Houston Cut Chronic Homelessness by 60 Percent; Can It Do More?

Local housing advocates called for a commitment to bring the number of chronically unhoused people to zero.

2 minute read

September 12, 2023, 10:00 AM PDT

By Diana Ionescu @aworkoffiction


Aerial view of green Memorial Park lawns and trees with downtown Houston skyline in background

Joseph Sohm / Memorial Park, Houston

At a recent town hall hosted by the Coalition for the Homeless of Houston/Harris County, local leaders asserted the potential for Houston to end chronic homelessness, writes John Brannen in The Kinder Institute for Urban Research’s Urban Edge.

According to Central Houston Inc.

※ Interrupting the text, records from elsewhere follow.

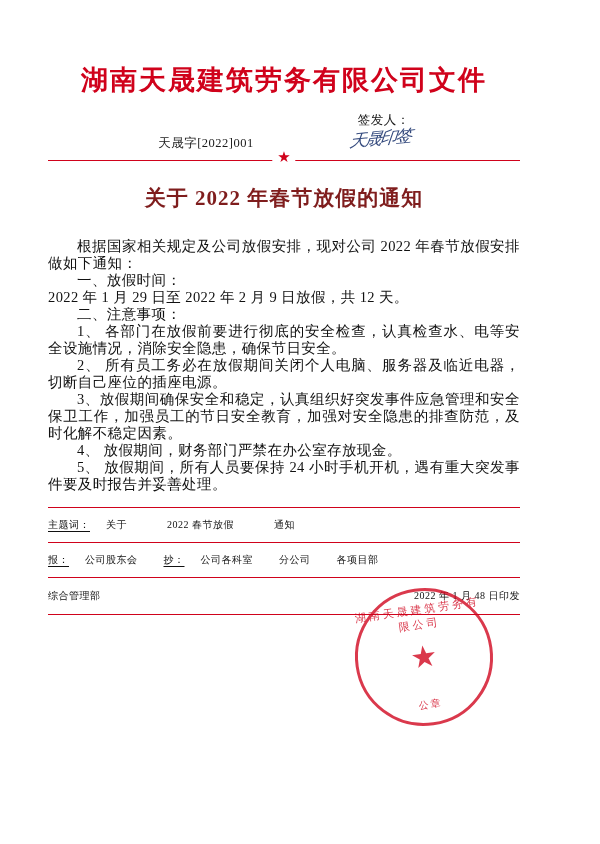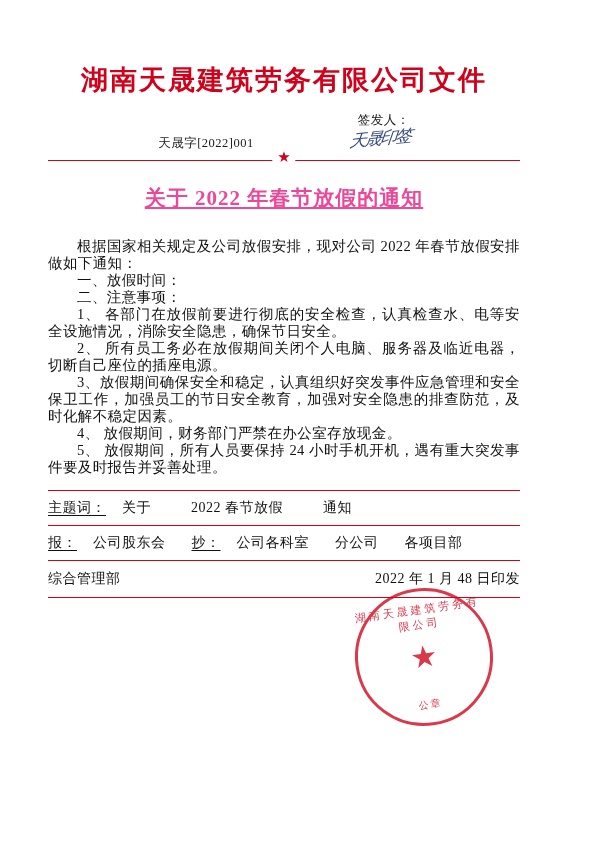"关于 2022 年春节放假的通知" .title { color: #ec4899 -> #7f1d1d; text-decoration: underline -> none }
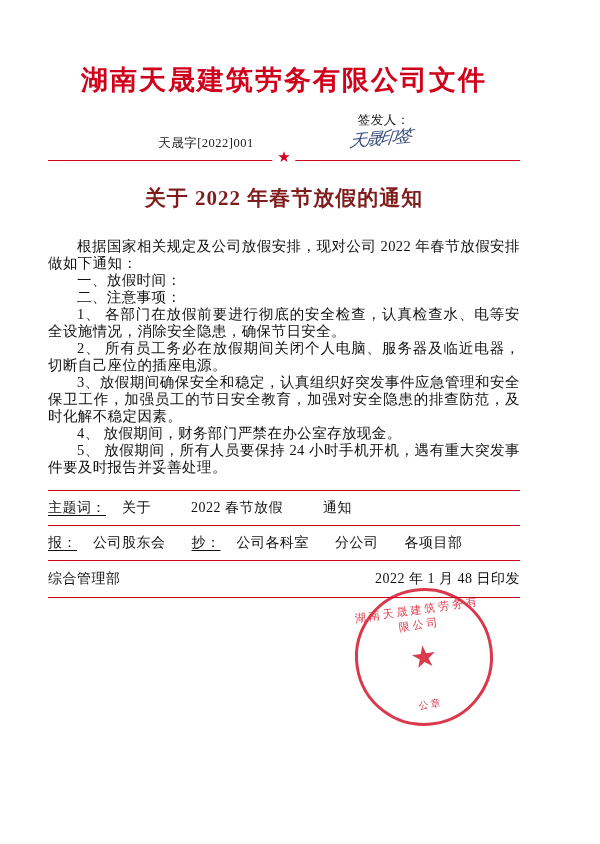"2022 年 1 月 29" p { html: none -> <p>2022 年 1 月 29 日至 2022 年 2 月 9 日放假，共 12 天。</p> }
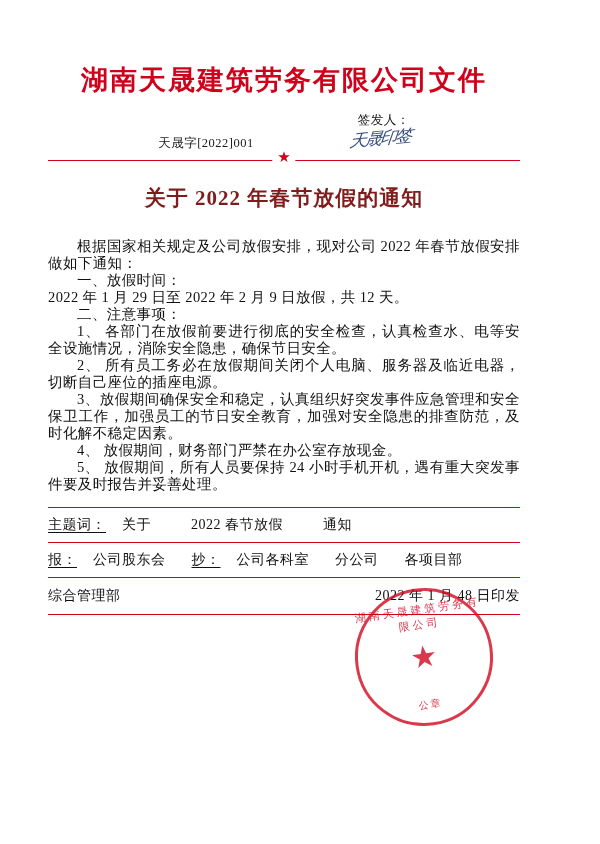"主题词：" .footer { font-size: 14px -> 10px }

President and CEO Kris Larson, “This community has housed more than 3,000 people just in the last five years. This is a commitment issue that we need from our elected leadership to recognize that this is something we can do as a community.”

One of the few U.S. cities taking a ‘housing first’ approach to helping unhoused people find stable housing, Houston has been successful in part thanks to strong collaboration between agencies. The city experienced a 61 percent decrease in homelessness in the past 12 years, according to an annual point-in-time count, a success that, says Kinder Institute Director Ruth N. López Turley, shows that homelessness is “not an intractable problem.”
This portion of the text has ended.